An interesting follow-up to this reasoning is asking the question: "what if we couldn't subtract?" For example, what if there was a practical reason that we couldn't place a weight on the same pan as the herbs? Maybe they are loose and would stick to it, for instance, or be contaminated. We can imagine lots of possible reasons. The question is then: "how many weights do we need (and what are they)?"

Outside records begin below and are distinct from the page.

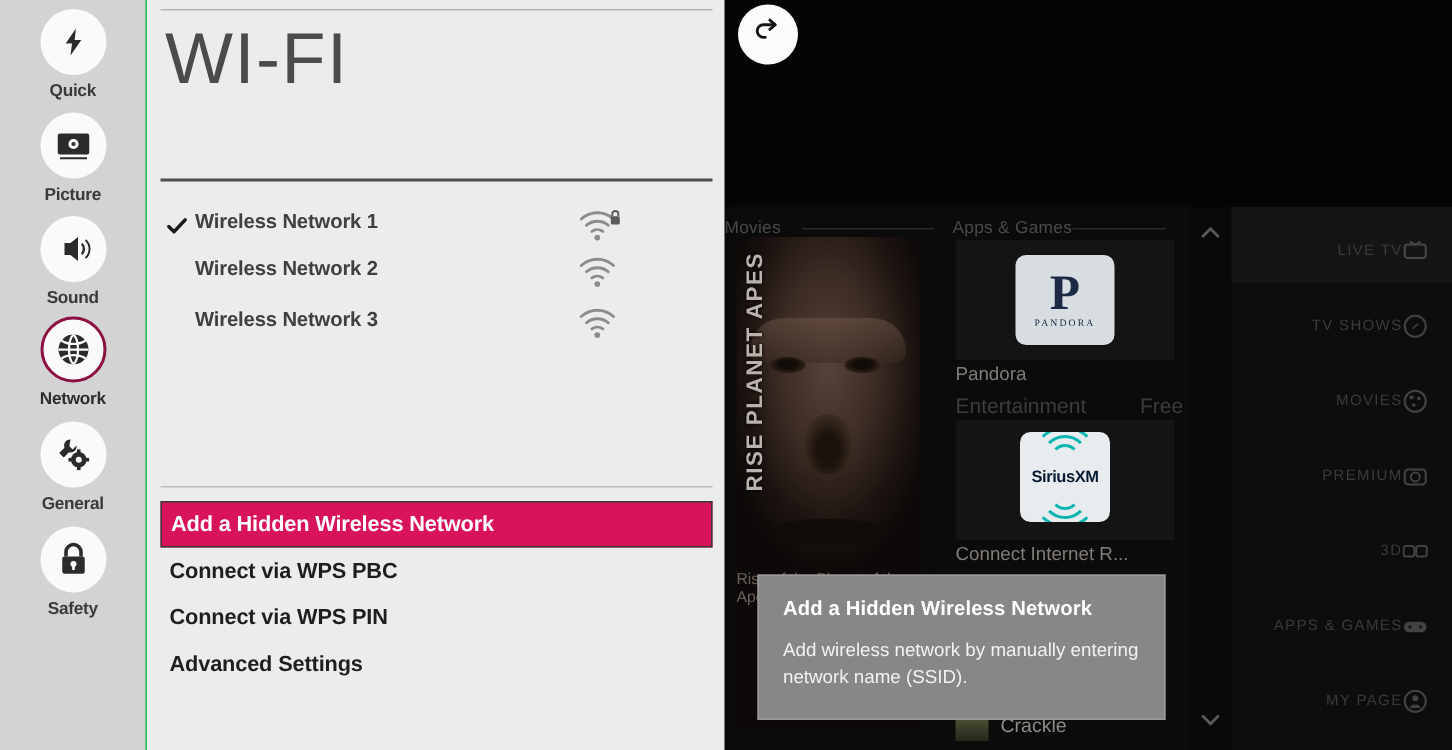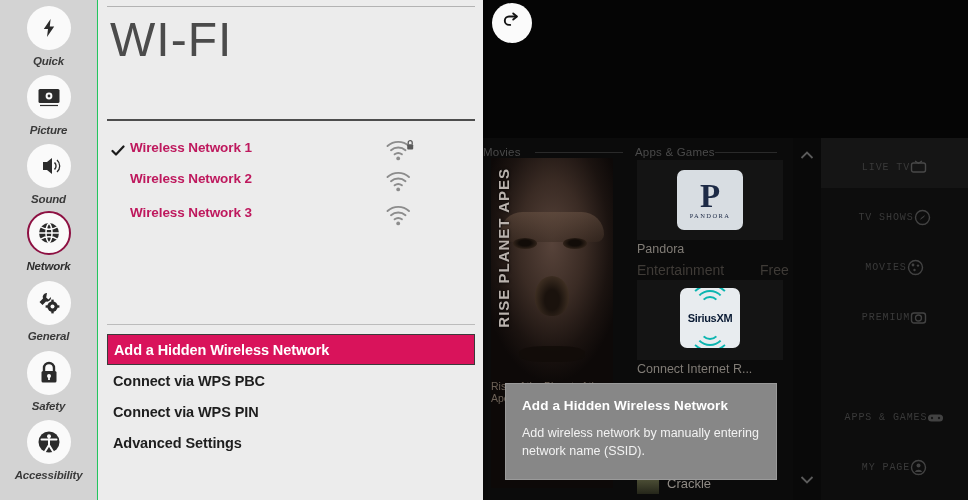--- a/index.html
+++ b/index.html
@@ -134,23 +134,22 @@
   
   .chev {
     position:absolute; left:50%; transform:translateX(-50%);
     width:15px; height:15px;
   }
   .chev svg { display:block; }
 
   
   .menu-item {
     position:absolute; left:0; width:147px; height:50px;
-    display:flex; align-items:center; justify-content:center;
+    display:flex; align-items:center; justify-content:flex-end;
     padding:8px 16px 0 16px;
-    font-family:Liberation Mono, monospace;
   }
   .menu-item .mlabel {
     font-size:10px; color:#3a3a3a; letter-spacing:.9px;
   }
   .menu-item .micon { width:17px; height:17px; opacity:.28; }
   .menu-item.first { background:#151515; }
 
   
   #tooltip {
     position:absolute; left:505px; top:383px; width:272px; height:97px;
@@ -191,21 +190,21 @@
   }
   .side-icon {
     width:44px; height:44px; border-radius:50%;
     background:#fafafa; margin:0 auto;
     display:flex; align-items:center; justify-content:center;
   }
   .side-item.active .side-icon {
     border:2px solid #8d1042;
   }
   .side-label {
-    margin-top:5px; font-size:11.5px; font-style:italic;
+    margin-top:5px; font-size:11.5px; 
     font-weight:bold; color:#3a3a3a; letter-spacing:-.2px;
   }
   .side-item.active .side-label { color:#2e2e2e; }
 
   
   #rule-top {
     position:absolute; left:9px; top:6px; width:368px; height:1px;
     background:#b3b3b3;
   }
   #wifi-title {
@@ -219,21 +218,21 @@
   }
 
   .net-row {
     position:absolute; left:0; width:386px; height:34px;
   }
   .net-check {
     position:absolute; left:13px; top:6px; width:14px; height:14px;
   }
   .net-name {
     position:absolute; left:32px; top:2px;
-    font-size:13.5px; font-weight:bold; color:#be185d;
+    font-size:13.5px; font-weight:bold; color:#404040;
     letter-spacing:-.1px;
   }
   .net-icon {
     position:absolute; left:287px; top:0px; width:32px; height:26px;
   }
 
   #rule-mid {
     position:absolute; left:9px; top:324px; width:368px; height:1px;
     background:#bcbcbc;
   }
@@ -348,20 +347,30 @@
             <circle cx="7.5" cy="11" r="1.2" fill="#ccc"></circle>
           </svg>
       </span>
     </div>
     <div class="menu-item" style="top:150px;">
       <span class="mlabel">PREMIUM</span>
       <span class="micon">
         <svg width="17" height="17" viewBox="0 0 17 17">
             <rect x="1.5" y="4" width="14" height="10" rx="2.5" fill="none" stroke="#ccc" stroke-width="1.4"></rect>
             <circle cx="8.5" cy="9" r="3" fill="none" stroke="#ccc" stroke-width="1.3"></circle>
+          </svg>
+      </span>
+    </div>
+    <div class="menu-item" style="top:200px;">
+      <span class="mlabel">3D</span>
+      <span class="micon">
+        <svg width="17" height="17" viewBox="0 0 17 17">
+            <rect x="0.8" y="5" width="7" height="7" rx="1.5" fill="none" stroke="#ccc" stroke-width="1.3"></rect>
+            <rect x="9.2" y="5" width="7" height="7" rx="1.5" fill="none" stroke="#ccc" stroke-width="1.3"></rect>
+            <path d="M7.8 8.5 H9.2" stroke="#ccc" stroke-width="1.3"></path>
           </svg>
       </span>
     </div>
     <div class="menu-item" style="top:250px;">
       <span class="mlabel">APPS &amp; GAMES</span>
       <span class="micon">
         <svg width="17" height="17" viewBox="0 0 17 17">
             <rect x="1" y="5.5" width="15" height="7" rx="3.5" fill="#ccc"></rect>
             <circle cx="5" cy="9" r="1.2" fill="#333"></circle>
             <circle cx="12" cy="9" r="1.2" fill="#333"></circle>
@@ -461,31 +470,20 @@
         <svg width="22" height="24" viewBox="0 0 22 24">
             <path d="M6 10 V7 a5 5 0 0 1 10 0 v3" fill="none" stroke="#2b2b2b" stroke-width="2.4"></path>
             <rect x="3.5" y="10" width="15" height="11.5" rx="1.5" fill="#2b2b2b"></rect>
             <circle cx="11" cy="15" r="2" fill="#fafafa"></circle>
             <rect x="10.1" y="15" width="1.8" height="4" fill="#fafafa"></rect>
           </svg>
       </div>
       <div class="side-label">Safety</div>
     </div>
 
-    <div class="side-item" style="top:420px;">
-      <div class="side-icon">
-        <svg width="24" height="24" viewBox="0 0 24 24">
-            <circle cx="12" cy="12" r="10.5" fill="#2b2b2b"></circle>
-            <circle cx="12" cy="6.2" r="2" fill="#fafafa"></circle>
-            <path d="M4.5 9.5 H19.5" stroke="#fafafa" stroke-width="2" stroke-linecap="round"></path>
-            <path d="M12 9 V15 M12 15 L8 21.5 M12 15 L16 21.5" stroke="#fafafa" stroke-width="2" stroke-linecap="round"></path>
-          </svg>
-      </div>
-      <div class="side-label">Accessibility</div>
-    </div>
   </div>
 
   <div id="panel">
 
     <div id="rule-top"></div>
 
     <div id="wifi-title">WI-FI</div>
 
     <div id="rule-under-title"></div>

Happily we can solve using the same logic, only with a binary system rather than a tertiary one. This means our most efficient weights are all powers of two (1,2,4,8,16 in this case). Something that I have used to introduce binary to students is a 'magic trick' I learned from my father. You consider the numbers 1 to 63. On a flash card, write out all the numbers which have a 1 in the 1s place within that range (all the odd numbers). Then, on a new card, write out all the numbers which have a 1 in the 2s place (in binary, that is). Continue this pattern until you have a 1s card, a 2s card, a 4s card, an 8s card, a 16s card, and a 32s card. Then ask a volunteer to pick a number and hand you all the cards which contain that number. You will be able to instantly tell what number they chose by summing the first numbers on every card you are handed. Being handed a card is a 1, not being handed it is a 0. You can use this trick without understanding binary, which is why it is a good intro, but knowing why it works requires the binary understanding. At some point, I would love to develop a tertiary version of the trick.
Beautifully explained and very compelling. I'm sure that you'll be working with these ideas with your classes!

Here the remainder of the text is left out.